Records from a data collection:
****************************************

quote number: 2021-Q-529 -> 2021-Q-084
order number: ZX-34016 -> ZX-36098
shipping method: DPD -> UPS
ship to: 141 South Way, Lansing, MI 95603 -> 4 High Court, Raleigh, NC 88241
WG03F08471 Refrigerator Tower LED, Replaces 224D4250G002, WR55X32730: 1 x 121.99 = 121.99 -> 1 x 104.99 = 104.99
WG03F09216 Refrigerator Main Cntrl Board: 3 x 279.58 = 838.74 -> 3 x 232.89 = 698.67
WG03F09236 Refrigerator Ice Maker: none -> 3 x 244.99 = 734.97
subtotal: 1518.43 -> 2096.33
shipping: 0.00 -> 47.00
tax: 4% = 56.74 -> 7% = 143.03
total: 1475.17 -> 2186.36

****************************************

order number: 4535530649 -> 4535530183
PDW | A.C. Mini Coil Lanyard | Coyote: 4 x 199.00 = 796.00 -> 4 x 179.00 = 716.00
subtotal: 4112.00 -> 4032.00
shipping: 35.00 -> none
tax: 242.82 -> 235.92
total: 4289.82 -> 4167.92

****************************************

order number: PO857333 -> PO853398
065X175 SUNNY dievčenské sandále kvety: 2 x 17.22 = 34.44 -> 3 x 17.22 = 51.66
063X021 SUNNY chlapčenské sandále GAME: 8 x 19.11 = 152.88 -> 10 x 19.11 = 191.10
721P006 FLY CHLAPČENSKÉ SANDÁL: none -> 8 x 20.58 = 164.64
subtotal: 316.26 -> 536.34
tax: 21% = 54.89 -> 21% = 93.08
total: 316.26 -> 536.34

****************************************

TASK TO COMPLETE:
Using the data above, extract exactly the lines from the one that holds "shipping method: DPD -> UPS" to the one that holds "total: 1475.17 -> 2186.36", both ends included, and no others.

EXERCISE ANSWER:
shipping method: DPD -> UPS
ship to: 141 South Way, Lansing, MI 95603 -> 4 High Court, Raleigh, NC 88241
WG03F08471 Refrigerator Tower LED, Replaces 224D4250G002, WR55X32730: 1 x 121.99 = 121.99 -> 1 x 104.99 = 104.99
WG03F09216 Refrigerator Main Cntrl Board: 3 x 279.58 = 838.74 -> 3 x 232.89 = 698.67
WG03F09236 Refrigerator Ice Maker: none -> 3 x 244.99 = 734.97
subtotal: 1518.43 -> 2096.33
shipping: 0.00 -> 47.00
tax: 4% = 56.74 -> 7% = 143.03
total: 1475.17 -> 2186.36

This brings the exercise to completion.